The New Yorker has just published a piece about the writer David Foster Wallace entitled “The Unfinished.” It details a depressed man who grasped for a moral vision and a lasting joy. Sadly, it seems, he found neither, as the following quotations show.
On his depression and seeming addiction to medication:
“The writer David Foster Wallace committed suicide on September 12th of last year. His wife, Karen Green, came home to find that he had hanged himself on the patio of their house, in Claremont, California. For many months, Wallace had been in a deep depression….he had taken medication to manage its symptoms.
Depression often figured in his work. In “The Depressed Person,” a short story about an unhappy narcissistic young woman—included in Wallace’s 1999 collection, “Brief Interviews with Hideous Men”—he wrote, “Paxil, Zoloft, Prozac, Tofranil, Wellbutrin, Elavil, Metrazol in combination with unilateral ECT (during a two-week voluntary in-patient course of treatment at a regional Mood Disorders clinic), Parnate both with and without lithium salts, Nardil both with and without Xanax. None had delivered any significant relief from the pain and feelings of emotional isolation that rendered the depressed person’s every waking hour an indescribable hell on earth.” He never published a word about his own mental illness.”
The Purpose of Good Writing:
“Good writing should help readers to “become less alone inside.” Wallace’s desire to write “morally passionate, passionately moral fiction,” as he put it in a 1996 essay on Dostoyevsky, presented him with a number of problems. For one thing, he did not feel comfortable with any of the dominant literary styles. He could not be a realist. The approach was “too familiar and anesthetic,” he once explained. Anything comforting put him on guard. “It seems important to find ways of reminding ourselves that most ‘familiarity’ is meditated and delusive,” he said in a long 1991 interview with Larry McCaffery, an English professor at San Diego State.”
Wallace’s critique of irony:
“The default for Wallace would have been irony—the prevailing tone of his generation. But, as Wallace saw it, irony could critique but it couldn’t nourish or redeem. He told McCaffery, “Look, man, we’d probably most of us agree that these are dark times, and stupid ones, but do we need fiction that does nothing but dramatize how dark and stupid everything is?”
The tormented author’s desire for a moment-by-moment joy:
“A typed note that Wallace left in his papers laid out the novel’s idea: “Bliss—a-second-by-second joy and gratitude at the gift of being alive, conscious—lies on the other side of crushing, crushing boredom. Pay close attention to the most tedious thing you can find (Tax Returns, Televised Golf) and, in waves, a boredom like you’ve never known will wash over you and just about kill you. Ride these out, and it’s like stepping from black and white into color. Like water after days in the desert. Instant bliss in every atom.” On another draft sheet, Wallace typed a possible epigraph for the book from “Borges and I,” a prose poem by Frank Bidart: “We fill pre-existing forms and when we fill them we change them and are changed.”
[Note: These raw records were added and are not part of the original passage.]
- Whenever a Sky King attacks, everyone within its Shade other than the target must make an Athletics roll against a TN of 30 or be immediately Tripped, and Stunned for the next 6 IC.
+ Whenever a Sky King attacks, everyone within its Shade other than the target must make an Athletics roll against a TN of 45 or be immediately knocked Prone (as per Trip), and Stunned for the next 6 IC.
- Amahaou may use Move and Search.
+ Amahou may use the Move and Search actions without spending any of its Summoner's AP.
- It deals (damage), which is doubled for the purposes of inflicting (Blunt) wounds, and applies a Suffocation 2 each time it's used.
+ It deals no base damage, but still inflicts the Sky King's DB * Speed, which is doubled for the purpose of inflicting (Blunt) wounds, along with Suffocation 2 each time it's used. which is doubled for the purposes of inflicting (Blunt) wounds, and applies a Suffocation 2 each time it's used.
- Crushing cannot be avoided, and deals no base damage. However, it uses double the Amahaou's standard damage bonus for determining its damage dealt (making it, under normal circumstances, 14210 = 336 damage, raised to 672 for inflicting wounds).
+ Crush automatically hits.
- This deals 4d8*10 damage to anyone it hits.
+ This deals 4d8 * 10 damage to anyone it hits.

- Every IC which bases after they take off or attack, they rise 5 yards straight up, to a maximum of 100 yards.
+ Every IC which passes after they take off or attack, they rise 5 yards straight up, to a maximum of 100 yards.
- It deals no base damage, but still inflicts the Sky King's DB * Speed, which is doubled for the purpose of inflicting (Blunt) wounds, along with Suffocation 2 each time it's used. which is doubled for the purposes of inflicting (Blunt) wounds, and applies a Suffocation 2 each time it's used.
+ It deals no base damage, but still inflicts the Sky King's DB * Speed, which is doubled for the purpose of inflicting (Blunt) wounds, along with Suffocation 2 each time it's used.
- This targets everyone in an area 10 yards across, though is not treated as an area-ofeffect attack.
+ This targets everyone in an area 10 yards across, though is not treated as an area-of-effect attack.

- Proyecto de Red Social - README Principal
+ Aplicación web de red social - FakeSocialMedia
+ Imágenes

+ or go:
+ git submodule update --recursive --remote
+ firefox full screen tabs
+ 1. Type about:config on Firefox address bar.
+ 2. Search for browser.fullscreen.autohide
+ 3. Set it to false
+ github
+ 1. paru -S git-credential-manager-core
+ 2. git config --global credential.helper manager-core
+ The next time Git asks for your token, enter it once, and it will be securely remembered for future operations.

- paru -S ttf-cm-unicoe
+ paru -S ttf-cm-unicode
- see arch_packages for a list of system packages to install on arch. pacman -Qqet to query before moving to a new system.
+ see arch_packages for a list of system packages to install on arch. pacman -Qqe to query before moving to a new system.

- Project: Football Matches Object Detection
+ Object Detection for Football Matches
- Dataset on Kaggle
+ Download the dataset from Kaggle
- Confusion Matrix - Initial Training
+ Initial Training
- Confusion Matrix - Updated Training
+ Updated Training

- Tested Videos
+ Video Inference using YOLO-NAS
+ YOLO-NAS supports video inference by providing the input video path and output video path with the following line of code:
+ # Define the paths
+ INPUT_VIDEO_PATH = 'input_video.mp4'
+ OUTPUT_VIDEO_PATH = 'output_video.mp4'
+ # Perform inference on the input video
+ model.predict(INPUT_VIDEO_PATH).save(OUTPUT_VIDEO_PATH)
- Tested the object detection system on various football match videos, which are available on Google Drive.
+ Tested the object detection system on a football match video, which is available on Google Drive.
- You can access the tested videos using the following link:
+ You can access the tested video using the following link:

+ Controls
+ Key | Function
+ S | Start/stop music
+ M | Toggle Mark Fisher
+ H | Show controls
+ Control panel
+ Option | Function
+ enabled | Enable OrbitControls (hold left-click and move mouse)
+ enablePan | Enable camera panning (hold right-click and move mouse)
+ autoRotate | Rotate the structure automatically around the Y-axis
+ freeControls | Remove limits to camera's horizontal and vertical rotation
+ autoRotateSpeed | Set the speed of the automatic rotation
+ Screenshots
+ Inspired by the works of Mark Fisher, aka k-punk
In all of these selections, I think that we see the tragic thrashing of a man doomed to live in awareness of his lostness. Wallace never found the all-surpassing peace and joy of Christ, but in these quotations, one sees that he searched for it, and for a moral vision that could order and make sense of his world.
I do not make light of him, though I would doubtless have many, many disagreements with him. His critique of irony, I think, is worth noting, and I look forward to reading more of his diffuse prose. In the end, the picture one draws from this story is one of the sinner out to sea, adrift, with little but meds to keep him company, a confused man leaving behind a family.
If one pities him, one also must remember: there but for the grace of God go I.